An Education Designed To Help You Learn Before You Buy
The first decisions in buying a puppy.
The most important may be whether or not your household even needs a pet! A living creature, from gold fish to Golden Retriever, needs attention and care from its owner and that owner must have time to devote to those needs. We intended to help you understand the needs and requirements for the potential pet owner. It will also suggest questions the breeder/seller should be asking you and the questions you need to ask of the seller to insure a good fit between puppy and human.
Before you buy a pet, and especially a puppy,
Why do I want this puppy?
A puppy is not a status symbol, it is
not an educational tool to teach children the facts of life, it is not a stuffed animal
that can be tossed aside on those days the family is too busy.
How much time do I have for this puppy?
Puppies need lots of
training to make them responsible household members. Compare them to the two year old
child who does not know good manners, needs potty training, cannot prepare his own food
and water and may not always sleep through the night. Puppies should not be left alone for
long hours and then be expected to learn all these things in a timely fashion. If you work
all day, look for that gold fish and then be sure you remember to feed him.
How old are my children?
If you have a child younger than four,
you already have your hands full! It is difficult to potty train a puppy and a child at
the same time. Besides, little kids adore stuffed animals
and the puppy looks the same to them. So if they poke his eyes and pull his tail, they
cannot perceive his pain. However he WILL feel pain and may retaliate by biting. This is
not aggressive behavior, it is his defense mechanism to say "I did not like what you
Is my yard fenced?
A pet can be incredibly fast when he sees
a ball in the street, another animal to play with or when he is being chased by a child.

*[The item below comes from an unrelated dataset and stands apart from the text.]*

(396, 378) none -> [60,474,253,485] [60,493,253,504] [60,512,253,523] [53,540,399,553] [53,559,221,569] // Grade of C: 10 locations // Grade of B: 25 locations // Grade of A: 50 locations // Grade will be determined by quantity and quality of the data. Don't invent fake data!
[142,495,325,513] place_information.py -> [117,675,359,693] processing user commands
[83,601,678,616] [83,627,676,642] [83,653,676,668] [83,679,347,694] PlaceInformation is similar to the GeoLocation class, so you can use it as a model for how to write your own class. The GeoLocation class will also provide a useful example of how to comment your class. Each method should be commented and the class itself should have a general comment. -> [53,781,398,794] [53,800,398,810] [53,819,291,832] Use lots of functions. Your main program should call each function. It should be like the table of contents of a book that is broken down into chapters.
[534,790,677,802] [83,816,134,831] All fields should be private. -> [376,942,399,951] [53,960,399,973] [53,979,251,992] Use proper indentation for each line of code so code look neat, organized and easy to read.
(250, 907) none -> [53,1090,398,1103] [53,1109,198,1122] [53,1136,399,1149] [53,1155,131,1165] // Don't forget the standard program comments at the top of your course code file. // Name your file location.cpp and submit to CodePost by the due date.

It is heartbreaking for a family to lose a pet to a speeding car. An
electric fence is not the answer for small breeds. The electric fence
cannot keep larger animals out because it only works for the dog wearing the collar.
Larger dogs that roam free often attack smaller dogs. There are also
"dognappers" that capture cute dogs for resale and other purposes. A yard does
not have to be completely fenced. A small area nearest the exit that will serve to take
the puppy outside to do his business works well. If you have a secure deck (meaning with a
gate and no large escape holes), this may work well for you. This is essential to
successful housetraining. It must be close and the puppy must be promptly carried to the
area as soon as he awakens and/or as soon as you return home from running errands. Having
an area nearby is definitely a human need on those rainy days when you prefer to put the
pup outside while you remain inside and dry! Tying a dog out with a stake is inhumane,
unsafe and may create an aggressive dog!
Am I committed to lifelong care?
Having a pet is a commitment to
his care for his entire life. For a pet, this can mean as long as 16-18 years! This
means through sickness, old age and any infirmities that may come with age. A living
creature cannot just be tossed aside when it is inconvenient to provide the care.
Veterinary treatment can be quite expensive and the annual exam, shots and teeth cleaning
has cost to it. If you are looking for a pet for your child, who will provide pet care
when your child grows up and leaves for college? Who will maintain the coat and feed him?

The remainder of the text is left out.